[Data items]
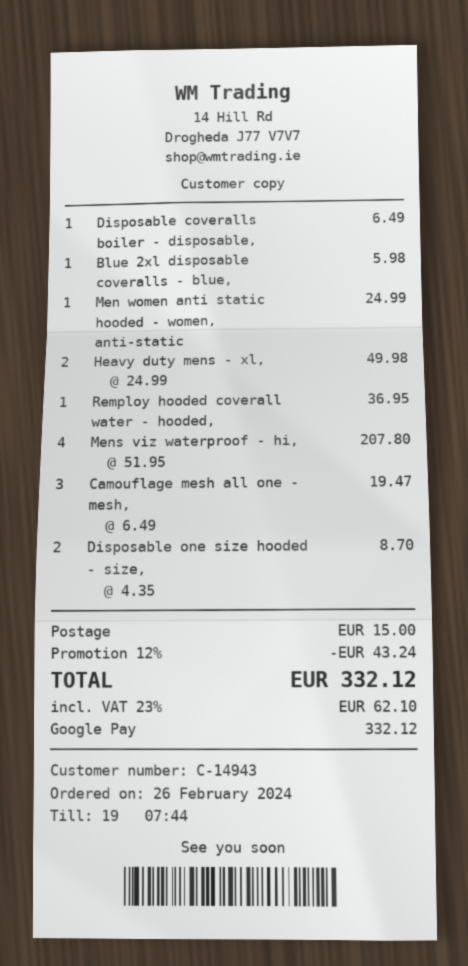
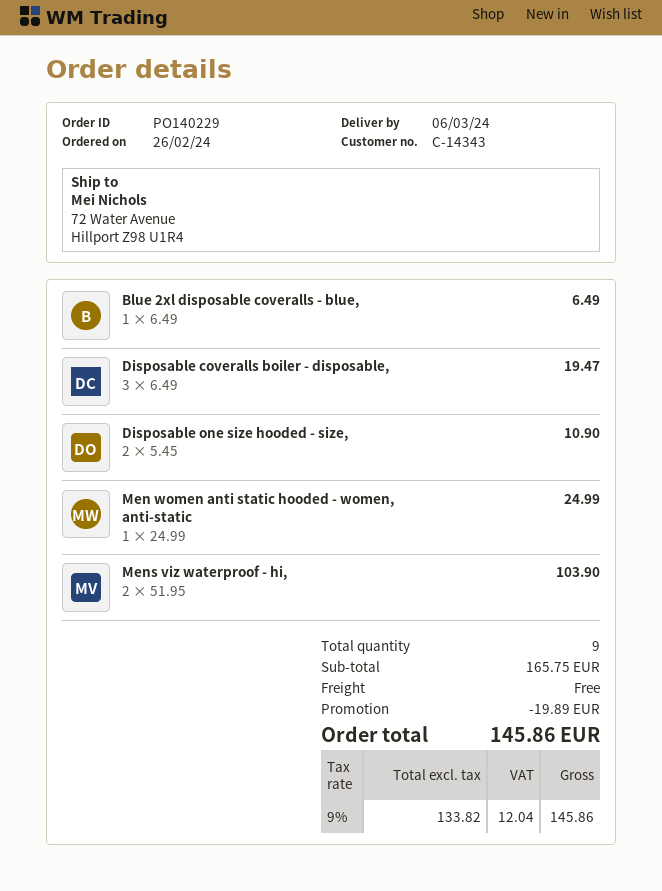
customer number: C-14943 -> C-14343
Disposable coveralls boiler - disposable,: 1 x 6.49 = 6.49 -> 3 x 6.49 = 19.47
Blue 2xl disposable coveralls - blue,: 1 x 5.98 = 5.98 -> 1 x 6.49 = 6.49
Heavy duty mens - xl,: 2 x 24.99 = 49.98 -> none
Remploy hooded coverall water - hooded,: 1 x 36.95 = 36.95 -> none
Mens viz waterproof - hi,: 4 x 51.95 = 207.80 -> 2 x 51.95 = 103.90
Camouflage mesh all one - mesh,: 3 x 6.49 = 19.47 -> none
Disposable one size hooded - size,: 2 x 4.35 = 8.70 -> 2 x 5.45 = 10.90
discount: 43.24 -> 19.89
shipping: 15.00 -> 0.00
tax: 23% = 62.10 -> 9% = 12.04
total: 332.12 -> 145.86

WORK TASK » The line containing "shipping: 15.00 -> 0.00" marks where the copy ends; print every line before it from the start of the records, and that line too, but no pictures.

RESULT »
customer number: C-14943 -> C-14343
Disposable coveralls boiler - disposable,: 1 x 6.49 = 6.49 -> 3 x 6.49 = 19.47
Blue 2xl disposable coveralls - blue,: 1 x 5.98 = 5.98 -> 1 x 6.49 = 6.49
Heavy duty mens - xl,: 2 x 24.99 = 49.98 -> none
Remploy hooded coverall water - hooded,: 1 x 36.95 = 36.95 -> none
Mens viz waterproof - hi,: 4 x 51.95 = 207.80 -> 2 x 51.95 = 103.90
Camouflage mesh all one - mesh,: 3 x 6.49 = 19.47 -> none
Disposable one size hooded - size,: 2 x 4.35 = 8.70 -> 2 x 5.45 = 10.90
discount: 43.24 -> 19.89
shipping: 15.00 -> 0.00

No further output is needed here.